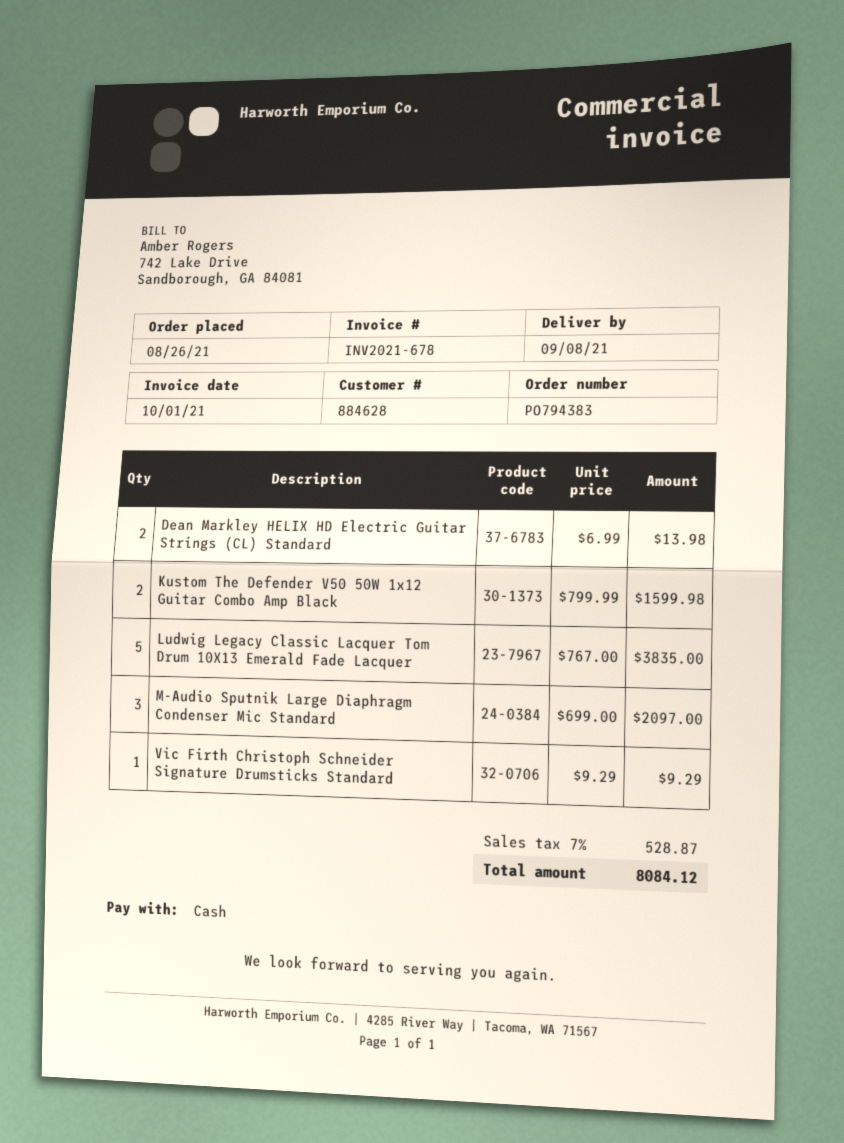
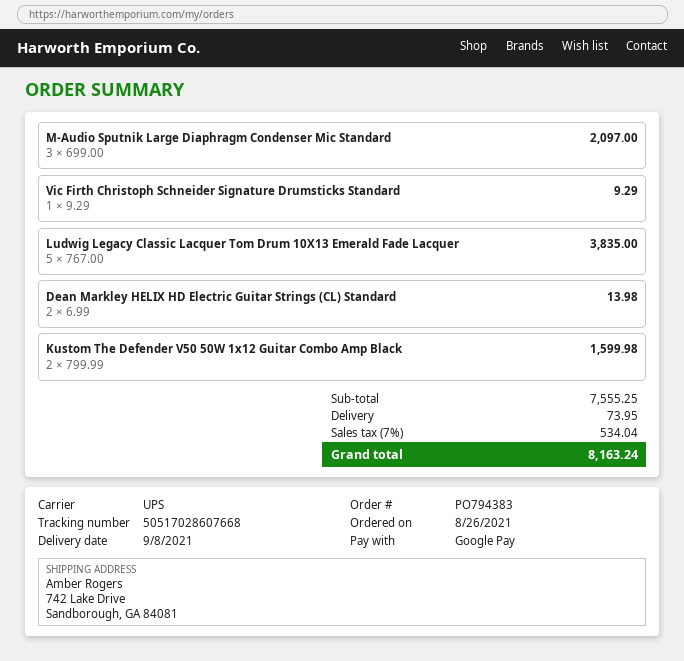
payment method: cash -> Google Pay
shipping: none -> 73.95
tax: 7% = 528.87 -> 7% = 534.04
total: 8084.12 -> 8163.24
• • • • • • •
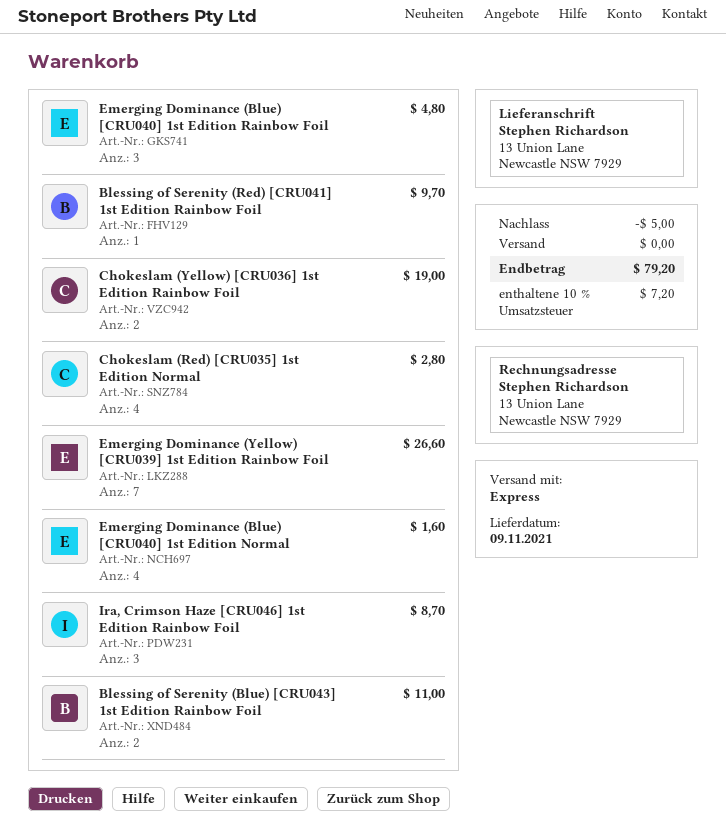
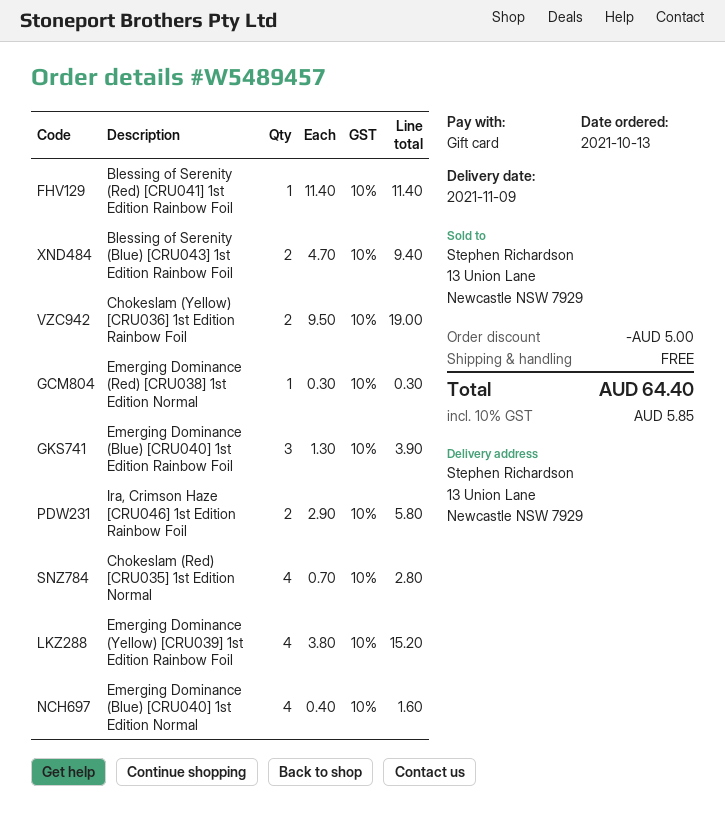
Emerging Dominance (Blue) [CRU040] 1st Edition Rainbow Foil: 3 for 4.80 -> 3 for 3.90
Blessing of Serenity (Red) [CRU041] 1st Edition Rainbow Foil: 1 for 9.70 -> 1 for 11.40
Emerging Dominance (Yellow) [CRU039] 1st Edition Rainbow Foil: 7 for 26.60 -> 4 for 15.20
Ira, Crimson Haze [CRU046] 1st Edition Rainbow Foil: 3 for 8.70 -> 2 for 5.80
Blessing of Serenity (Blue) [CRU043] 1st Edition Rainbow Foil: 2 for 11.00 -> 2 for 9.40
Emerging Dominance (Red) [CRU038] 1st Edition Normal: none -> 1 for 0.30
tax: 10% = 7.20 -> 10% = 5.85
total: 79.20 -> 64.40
• • • • • • •
## Problem statement:
Find "Emerging Dominance (Yellow)" in the entries above and copy that whole line exactly, then each line after it through the line that contains "total: 79.20 -> 64.40".

## Solution for this exercise:
Emerging Dominance (Yellow) [CRU039] 1st Edition Rainbow Foil: 7 for 26.60 -> 4 for 15.20
Ira, Crimson Haze [CRU046] 1st Edition Rainbow Foil: 3 for 8.70 -> 2 for 5.80
Blessing of Serenity (Blue) [CRU043] 1st Edition Rainbow Foil: 2 for 11.00 -> 2 for 9.40
Emerging Dominance (Red) [CRU038] 1st Edition Normal: none -> 1 for 0.30
tax: 10% = 7.20 -> 10% = 5.85
total: 79.20 -> 64.40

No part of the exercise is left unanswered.